Evidence that a medicine was withdrawn, revoked, lapsed, suspended, or otherwise removed from use

Approval

Evidence of marketing authorisation or approved status from regulatory or authoritative sources

Phase IV

Post-marketing interventional evidence from trials conducted after regulatory approval

Preapproval

Late-stage regulatory submission evidence before full marketing authorisation, including submitted applications, formal opinions, and equivalent pre-market review stages

Phase III

Phase II/III

Evidence from trials spanning or bridging mid- to late-stage clinical development

Phase II

Mid-stage clinical development evidence (Phase II, including subphases such as IIa/IIb)

Phase I/II

Evidence from trials spanning or bridging early to mid-stage clinical development

Phase I

Early human clinical development evidence (Phase I, including subphases such as Ib)

Early Phase I

Exploratory early human studies conducted prior to standard Phase I, typically with a limited number of participants and a primary focus on safety or pharmacokinetics

IND

Investigational New Drug application or equivalent regulatory filing authorising first-in-human studies; the drug has not yet entered clinical trials

Preclinical

Evidence reported as preclinical or patented/preclinical development

Unknown

Source value is missing, ambiguous, not mappable, or not directly comparable to standard stage labels

Reason to stop categories

For clinical reports derived from clinical trials, we integrate a machine learning-based classification of the reasons why a trial ended earlier than expected. The model was trained on free-text stop reasons from 28,842 stopped trials on ClinicalTrials.gov and classifies them into 17 categories covering negative, neutral, and positive reasons for stoppage. The model is available on Hugging Facearrow-up-right.

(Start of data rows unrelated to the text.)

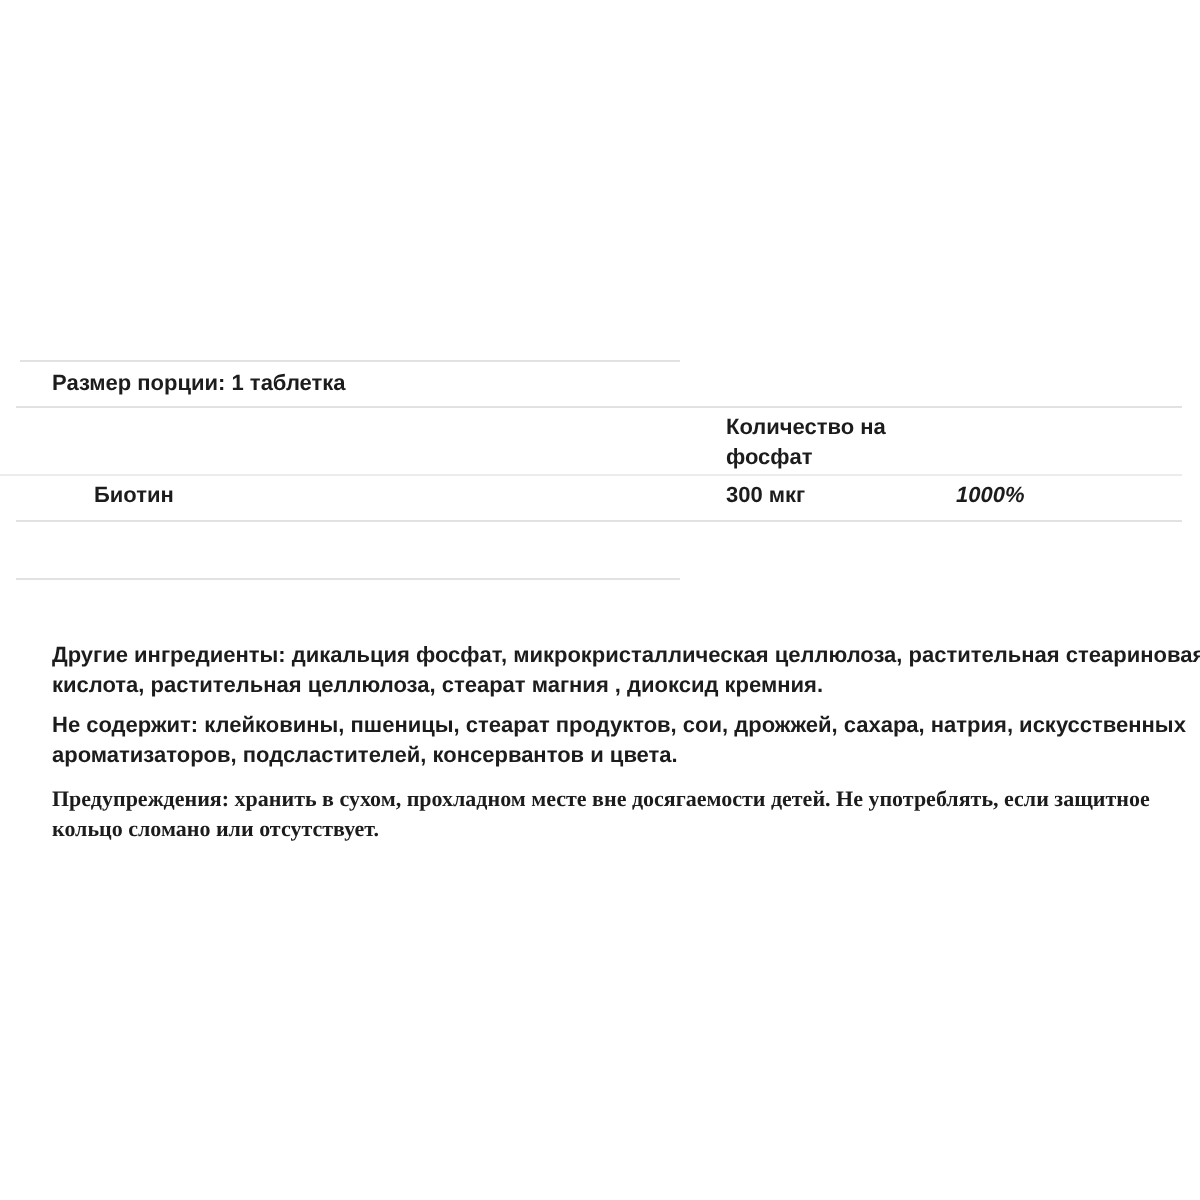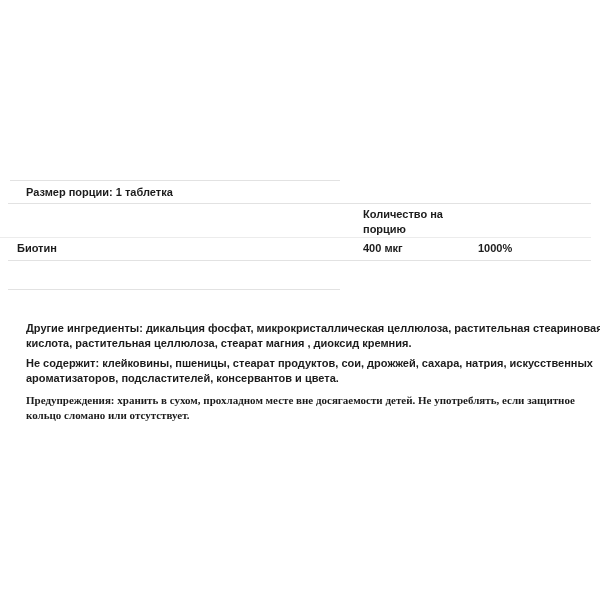"Количество на порцию" div.abs { text: порцию -> фосфат }
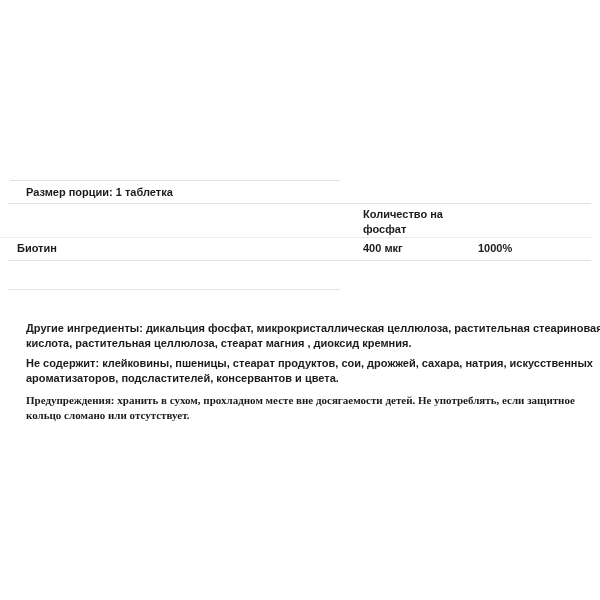"Биотин" div.abs { left: 1px -> 31px }
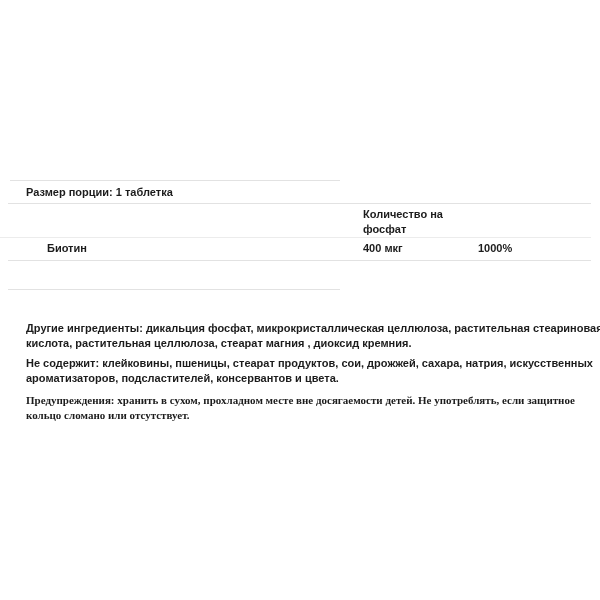"400 мкг" div.abs { text: 400 -> 300 }
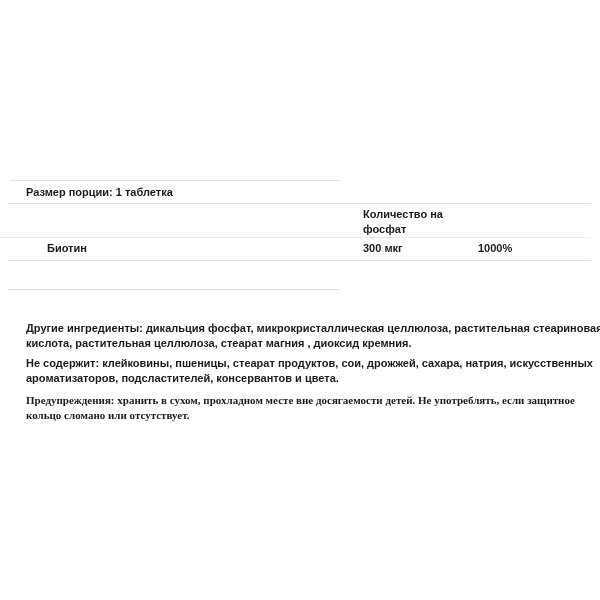"1000%" div.abs { font-style: none -> italic }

The 17 classes are: Another Study, Business or Administrative, Negative, Study Design, Invalid Reason, Ethical Reason, Insufficient Data, Insufficient Enrolment, Study Staff Moved, Endpoint Met, Regulatory, Logistics or Resources, Safety and Side Effects, No Context, Success, Interim Analysis, and Covid 19.

This classification is used to down-weight evidence from trials that stopped for negative reasons in downstream scoring.

Reference: Razuvayevskaya et al., Nature Genetics, 2024arrow-up-right

Quality filters

Not all clinical reports are used to derive downstream datasets. Before aggregation into clinical indications, clinical targets, or target/disease evidence, each report is evaluated against a set of quality criteria. Reports that fail any of these checks are flagged and excluded from downstream use.

Three exclusion criteria are currently applied:

  • Phase IV reports with indications for which we don't have any approval

  • Reports where indications cannot be validated by a high-confidence report, i.e. a report that has been manually curated, an approved indication, or a report linking one drug to a single indication

  • Clinical trial reports in which the primary purpose of the study is not to directly measure the effect of the intervention on the target condition or its symptomatology.

Flagged reports remain accessible at the clinical report level but do not contribute to clinical indications, clinical targets, or target/disease evidence.